On June 9, the United States quietly reached an inauspicious milestone: our nation’s total federal debt surpassed $26 trillion for the first time. Given the dual crises of coronavirus and civil unrest that dominate national headlines, it’s not surprising this transpired with little notice. Still, America’s high and rising debt deserves our collective attention because it threatens our economic future.
The relative obscurity of this event can be attributed, at least in part, to the myriad of ways lawmakers and federal agencies discuss and describe our national indebtedness. For example, the chief debt metric employed by the Congressional Budget Office is “debt held by the public,” but this is very different from Congress’ emphasis and oversight of “debt subject to limit.” Good government groups monitor “gross federal debt” because it includes “intragovernmental” debt, and despite the name, “total public debt” is not the same as “debt held by the public.” For the uninitiated budgeteer, this fiscal word salad can be very confusing.
To help, The Concord Coalition has compiled a brief glossary of commonly cited measures of debt:
Debt held by the public – The portion of outstanding Treasury-issued debt held by entities outside the federal government.

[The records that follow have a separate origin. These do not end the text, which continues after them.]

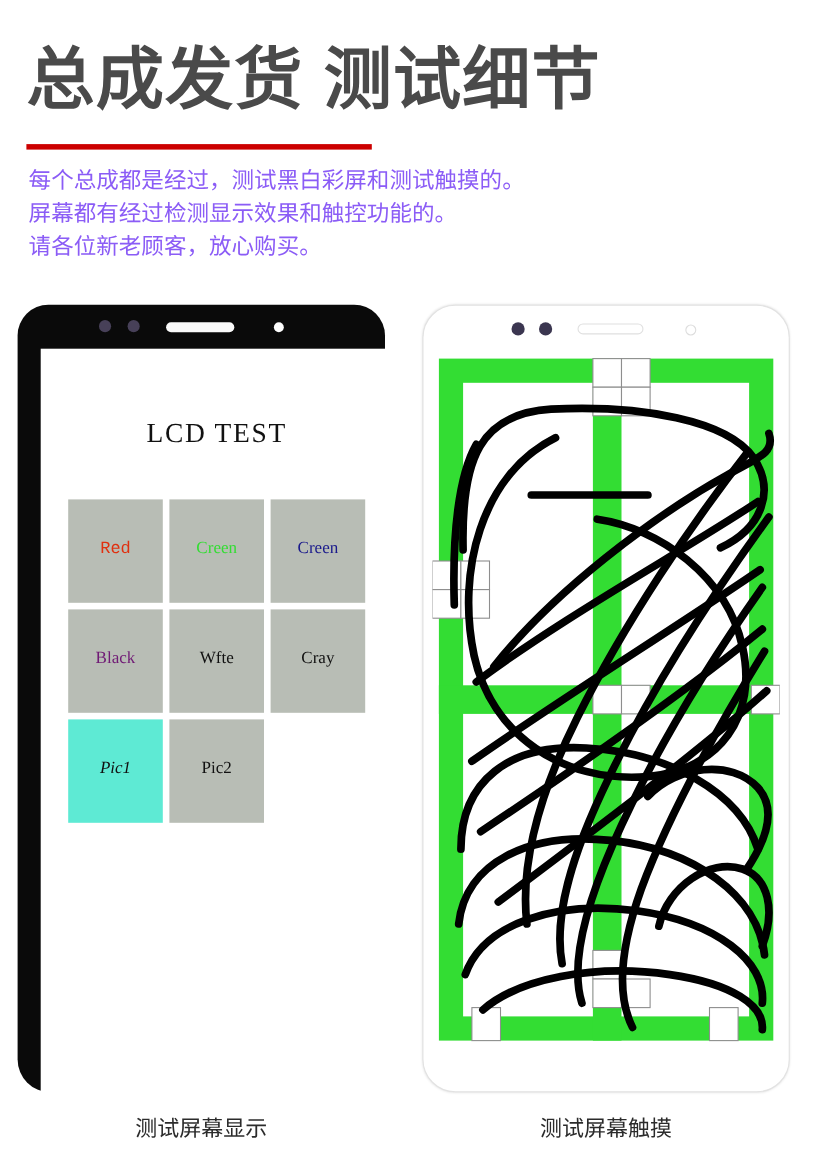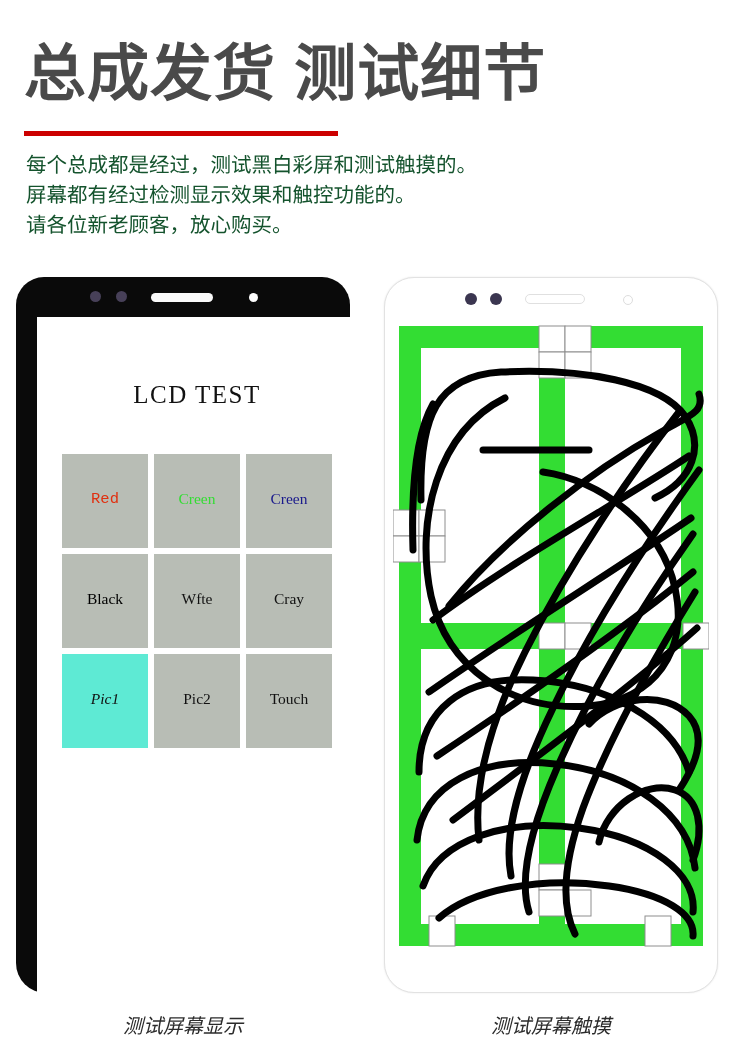--- a/index.html
+++ b/index.html
@@ -46,7 +46,7 @@
     left: 26px;
     top: 150px;
     width: 620px;
-    color: #14532d;
+    color: #8b5cf6;
     font-size: 20.5px;
     line-height: 30px;
   }

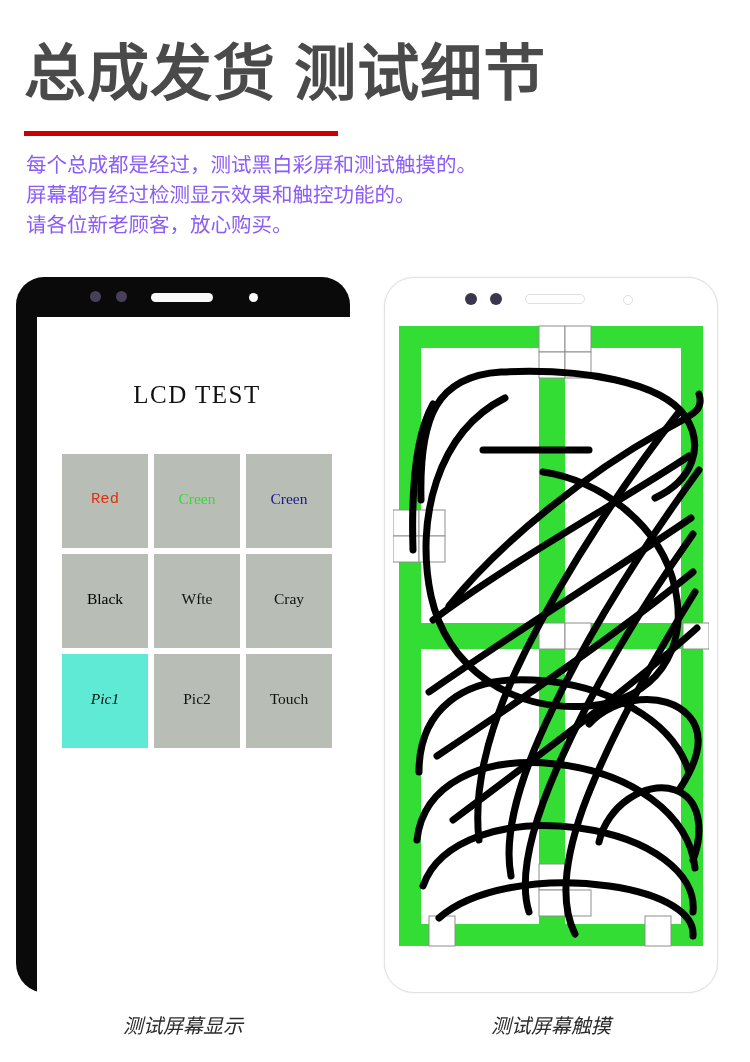--- a/index.html
+++ b/index.html
@@ -249,7 +249,7 @@
           <span style="color: rgb(26, 26, 140);">Creen</span>
         </div>
         <div class="grid-cell" style="background: rgb(184, 189, 181);">
-          <span style="color: #000000;">Black</span>
+          <span style="color: #701a75;">Black</span>
         </div>
         <div class="grid-cell" style="background: rgb(184, 189, 181);">
           <span style="color: rgb(17, 17, 17);">Wfte</span>

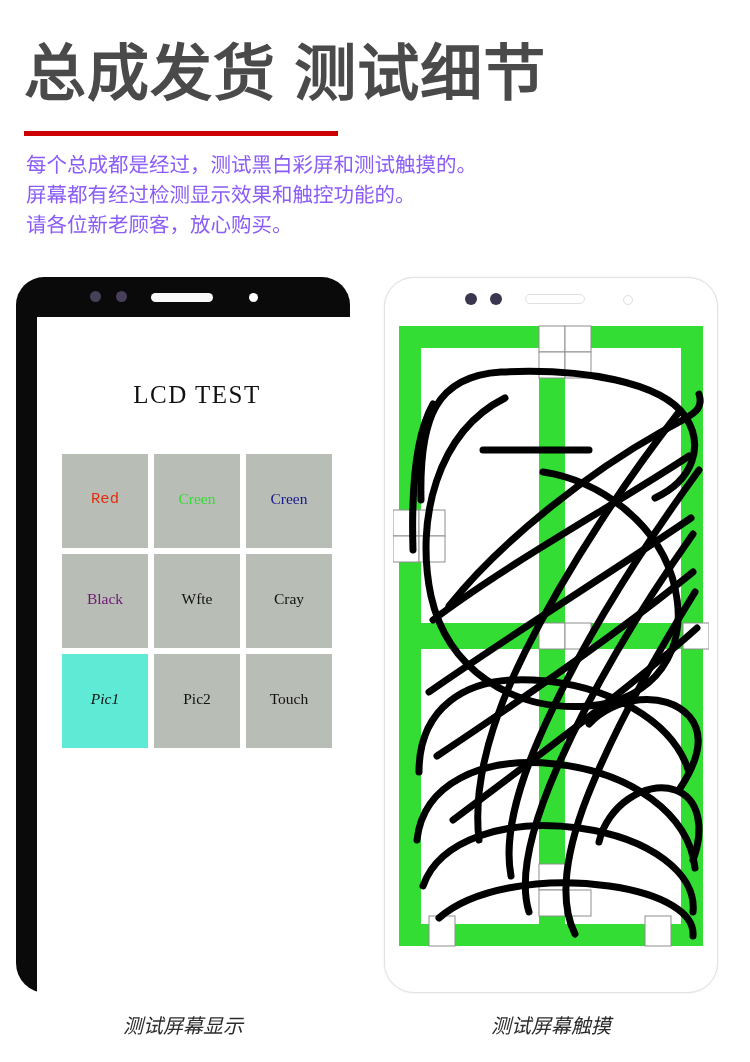--- a/index.html
+++ b/index.html
@@ -262,9 +262,6 @@
         </div>
         <div class="grid-cell" style="background: rgb(184, 189, 181);">
           <span style="color: rgb(17, 17, 17);">Pic2</span>
-        </div>
-        <div class="grid-cell" style="background: rgb(184, 189, 181);">
-          <span style="color: rgb(17, 17, 17);">Touch</span>
         </div>
       </div>
     </div>

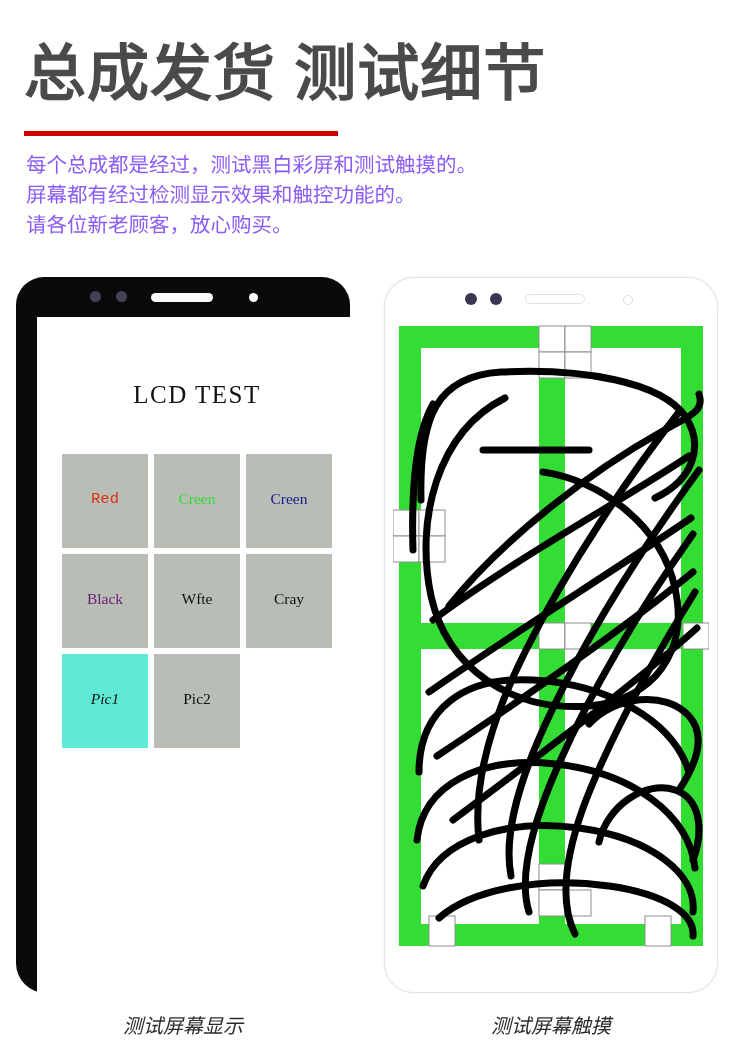--- a/index.html
+++ b/index.html
@@ -200,7 +200,6 @@
     top: 1010px;
     width: 670px;
     height: 40px;
-    font-style: italic;
   }
   .caption {
     position: absolute;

Examples of outside entities include individuals, pension funds, mutual funds, insurance companies, state and local governments, foreign governments, the Federal Reserve, and deposit funds such as the Federal Thrift Savings Plan. Debt held by the public includes all marketable securities and certain non-tradable securities in public hands, such as savings bonds. It is measured and reported because it is an obligation that taxpayers will have to repay. As of June 15, debt held by the public totaled $20.2 trillion and rose at a rate of $1 trillion per month over the previous two months.
Intragovernmental debt – Oddly, the federal government is capable of issuing debt to itself. Intragovernmental debt is the sum of Treasury-issued securities held by trust funds, revolving funds, and special funds that underpin federal programs such as Social Security, Medicare, and the Civil Service Retirement System. It also includes securities issued by the Federal Financing Bank. These programs have their own sources of revenues and any amount that isn’t needed to pay benefits immediately are invested in special Treasury securities. Unlike debt held by the public, intragovernmental debt is not tradeable on the open market and the programs that hold this debt can present their bonds for redemption with the Treasury at any time, upon demand.

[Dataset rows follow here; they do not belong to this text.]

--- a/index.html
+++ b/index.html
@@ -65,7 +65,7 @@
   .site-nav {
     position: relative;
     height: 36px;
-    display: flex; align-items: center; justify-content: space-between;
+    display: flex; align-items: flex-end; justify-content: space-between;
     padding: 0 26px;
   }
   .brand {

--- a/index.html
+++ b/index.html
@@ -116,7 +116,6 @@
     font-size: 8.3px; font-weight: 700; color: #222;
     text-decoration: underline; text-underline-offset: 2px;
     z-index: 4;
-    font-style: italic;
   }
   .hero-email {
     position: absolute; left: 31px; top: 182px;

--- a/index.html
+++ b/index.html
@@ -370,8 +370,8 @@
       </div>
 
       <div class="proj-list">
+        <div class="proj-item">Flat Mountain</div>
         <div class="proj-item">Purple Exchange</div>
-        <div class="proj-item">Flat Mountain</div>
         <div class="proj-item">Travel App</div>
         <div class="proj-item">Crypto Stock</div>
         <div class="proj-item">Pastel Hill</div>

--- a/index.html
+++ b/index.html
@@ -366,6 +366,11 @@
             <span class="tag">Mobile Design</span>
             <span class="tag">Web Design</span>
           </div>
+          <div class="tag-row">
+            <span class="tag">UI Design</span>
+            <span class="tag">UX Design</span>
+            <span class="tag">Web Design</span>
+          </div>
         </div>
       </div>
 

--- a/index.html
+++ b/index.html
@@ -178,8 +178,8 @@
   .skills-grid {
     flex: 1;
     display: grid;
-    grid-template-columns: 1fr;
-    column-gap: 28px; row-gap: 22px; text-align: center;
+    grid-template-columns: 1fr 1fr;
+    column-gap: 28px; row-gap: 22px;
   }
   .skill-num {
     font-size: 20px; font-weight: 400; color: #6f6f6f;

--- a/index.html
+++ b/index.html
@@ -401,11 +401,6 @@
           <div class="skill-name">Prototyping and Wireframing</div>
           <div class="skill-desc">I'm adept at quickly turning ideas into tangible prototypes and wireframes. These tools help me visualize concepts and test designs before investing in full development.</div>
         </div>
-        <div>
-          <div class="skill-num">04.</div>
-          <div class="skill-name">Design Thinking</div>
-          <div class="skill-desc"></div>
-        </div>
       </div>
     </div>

Because it isn’t tradeable, intragovernmental debt has no intrinsic economic value – it is merely a “first claim” on general revenue. It is measured and reported because it reflects an obligation of the federal government to future beneficiaries. As of June 15, intragovernmental debt totaled $5.9 trillion but it is expected to decline over the next decade as Social Security and Medicare trust funds redeem their bonds to pay promised benefits. At that time, the Treasury department will need to find a way to convert those bonds into cash.
Gross federal debt (total public debt outstanding) – The total amount of federal government debt issued by the Department of Treasury. It is the sum of debt held by the public and intragovernmental debt. As of June 15, gross federal debt totaled $26.1 trillion.
Debt subject to (statutory) limit – The total of all Treasury-issued debt except securities issued by the Federal Financing Bank and a small amount of agency-issued debt (e.g., Tennessee Valley Authority and US Postal Service). The debt limit is a statutory constraint, determined by Congress, on the amount of money that Treasury may borrow. The debt limit is currently suspended and scheduled for reinstatement on August 1, 2021, at a level precisely accommodating federal borrowing at that point. As of June 15, the total amount of debt subject to limit was $26.1 trillion.
A note of caution: the amount of debt owed, presented in isolation, does not indicate affordability. A nation’s income and wealth provide important context. For this reason, debt is often measured relative to a nation’s income. Gross Domestic Product (GDP) is the value of all goods and services produced within the U.S. and is a good proxy. At the end of the first quarter of 2020, debt held by the public relative to GDP was 80 percent, and gross federal debt as a percent of GDP was 108 percent.